Quantification of oxidized cellular phospholipids and triacylglycerols (TAGs)
BT-549 cells were transfected with ACSL1 or non-targeting siRNA 72 h prior to incubation with 25 μM αESA or vehicle (methanol) for 8 h. After 8 h, cells (~4–6 × 106 per replicate) were trypsinized, collected, washed once with phosphate-buffered saline, and frozen in liquid nitrogen. Triplicate samples were collected for each condition. MS analysis of PLs was performed on an OrbitrapTM FusionTM LumosTM mass spectrometer (ThermoFisher Scientific). PLs were separated on a normal phase column (Luna 3 µm Silica (2) 100 Å, 150 × 2.0 mm, (Phenomenex)) at a flow rate of 0.2 mL/min on a Dionex Ultimate 3000 HPLC system. The column was maintained at 35 °C. The analysis was performed using gradient solvents (A and B) containing 10 mM ammonium formate. Solvent A contained propanol:hexane:water (285:215:5, v/v/v) and solvent B contained propanol:hexane:water (285:215:40, v/v/v). All solvents were LC/MS grade. The column was eluted for 0–23 min with a linear gradient from 10 to 32 % B; 23–32 min using a linear gradient of 32–65% B; 32–35 min with a linear gradient of 65–100 % B; 35–62 min held at 100% B; 62–64 min with a linear gradient from 100 to 10 % B followed by an equilibration from 64 to 80 min at 10 % B. The instrument was operated with ESI probe in negative polarity mode. Analysis of LC/MS data was performed using software package Compound Discoverer (ThermoFisher Scientific) with an in-house generated analysis workflow and oxidized phospholipid database.
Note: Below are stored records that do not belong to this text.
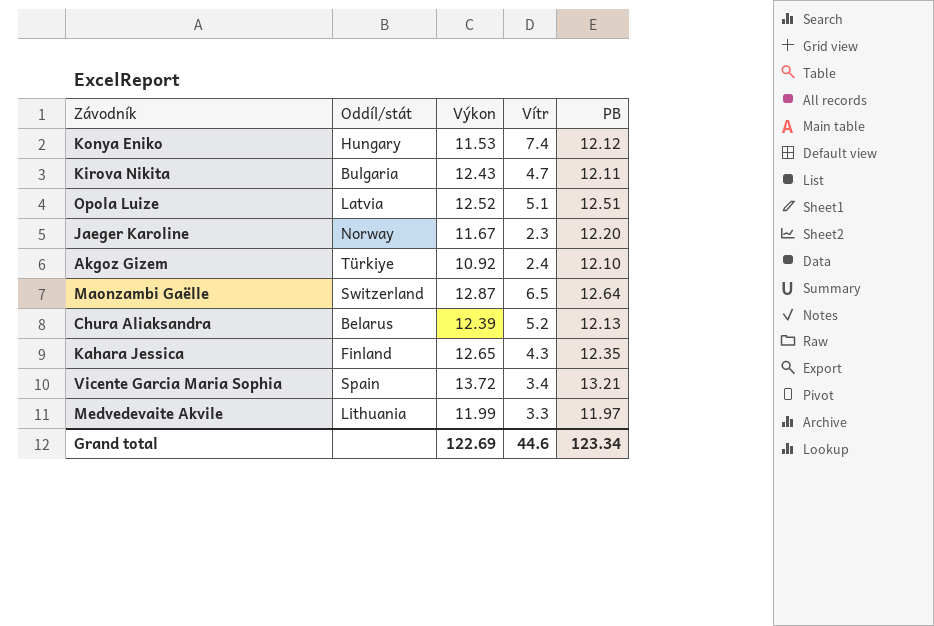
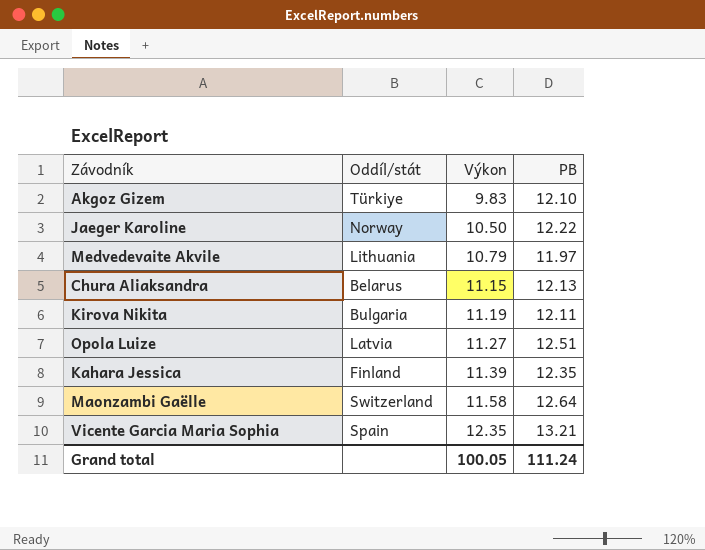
row order: none -> Výkon ascending
column Vítr | position: 4 -> none
row Konya Eniko: Hungary | 11.53 | 7.4 | 12.12 -> none
Akgoz Gizem | Výkon: 10.92 -> 9.83
Jaeger Karoline | Výkon: 11.67 -> 10.50
Jaeger Karoline | PB: 12.20 -> 12.22
Medvedevaite Akvile | Výkon: 11.99 -> 10.79
Chura Aliaksandra | Výkon: 12.39 -> 11.15
Kirova Nikita | Výkon: 12.43 -> 11.19
Opola Luize | Výkon: 12.52 -> 11.27
Kahara Jessica | Výkon: 12.65 -> 11.39
Maonzambi Gaëlle | Výkon: 12.87 -> 11.58
Vicente Garcia Maria Sophia | Výkon: 13.72 -> 12.35
Grand total | Výkon: 122.69 -> 100.05
Grand total | PB: 123.34 -> 111.24

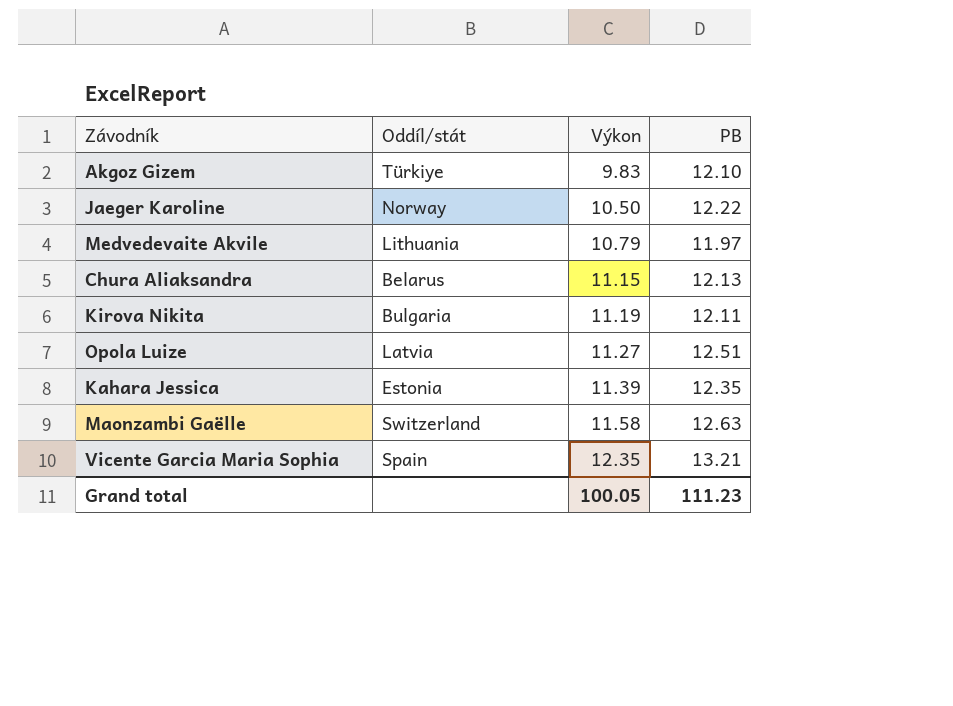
Kahara Jessica | Oddíl/stát: Finland -> Estonia
Maonzambi Gaëlle | PB: 12.64 -> 12.63
Grand total | PB: 111.24 -> 111.23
LC/ESI-MS analysis of TAGS was performed on a Dionex HPLC system (utilizing the Chromeleon software), consisting of a Dionex UltiMate 3000 mobile phase pump, equipped with an UltiMate 3000 degassing unit and UltiMate 3000 autosampler (sampler chamber temperature was set at 4 °C). The Dionex HPLC system was coupled to a hybrid quadrupole-orbitrap mass spectrometer, Q-Exactive (ThermoFisher) with the Xcalibur operating system. The instrument was operated in the positive ion mode (at a voltage differential of –5.0 kV, source temperature was maintained at 150 °C). TAG cations were formed through molecular ammonium adduction (+NH4). Analysis was performed at a resolution of 140,000 for the full MS scan and 17,500 for the MS2 scan in a data-dependent mode. The scan range for MS analysis was 300–1200 m/z with a maximum injection time of 128 ms using one microscan. A maximum injection time of 500 ms was used for MS2 (high energy collisional dissociation (HCD)) analysis with collision energy set to 24. An isolation window of 1.0 Da was set for the MS and MS2 scans. Capillary spray voltage was set at 4.5 kV, and capillary temperature was 320 °C. Sheath gas was set to eight arbitrary units and the S-lens Rf level was set to 60. TAGs were separated on a reverse phase column (Luna 3 μm C18 (2) 100 A, 150 × 1.0 mm, (Phenomenex)) at a flow rate of 0.065 ml/min. The column was maintained at 35 °C. The analysis was performed using gradient solvents (A and B) containing 0.1% NH4OH. Solvent A was methanol and solvent B was propanol. The column was eluted for 2 min from 0% B to 2% B (linear), from 3 to 6 min with a linear gradient from 2% solvent B to 3% solvent B, then isocratically from 3 to 18 min using 3% solvent B, 18 to 35 min with a linear gradient from 3% solvent B to 40% solvent B, 35 to 60 min using a linear gradient from 40 to 55% solvent B, then isocratically from 60 to 65 min at 55% solvent B then from 65 to 80 min from 55 to 0% B (linear) followed by equilibration from 80 to 90 min at 0% B. Standards for TAGs and their oxygenated metabolites were from Avanti Polar Lipids and Cayman Chemicals.
Live Cell Imaging
For the time-lapse imaging, BT-549 cells were seeded in a 6-well plate at 125,000 cells/well. After 24 h, stauroporine (500 nM), αESA (25 μM), or ML162 (500 nM) were added along with 2 mM HEPES (pH 7.4) and then each well was overlaid with mineral oil and placed in a temperature-controlled imaging chamber (37 °C). Three fields in each well were imaged every 10 min for a 24 h period using a Nikon Eclipse TE300 inverted microscope equipped with a Nikon Plan Fluor 10x NA 0.30 objective and a QImaging Retiga EXi camera and using MetaVue software. Movies were assembled using the Fiji implementation of ImageJ77. For photomicrographs, cell images were taken using a Nikon Eclipse TE2000 inverted microscope equipped with Nikon Plan Fluor 10x NA 0.30 objective using Metavue (MetaMorph) or Ocular (QImaging) software.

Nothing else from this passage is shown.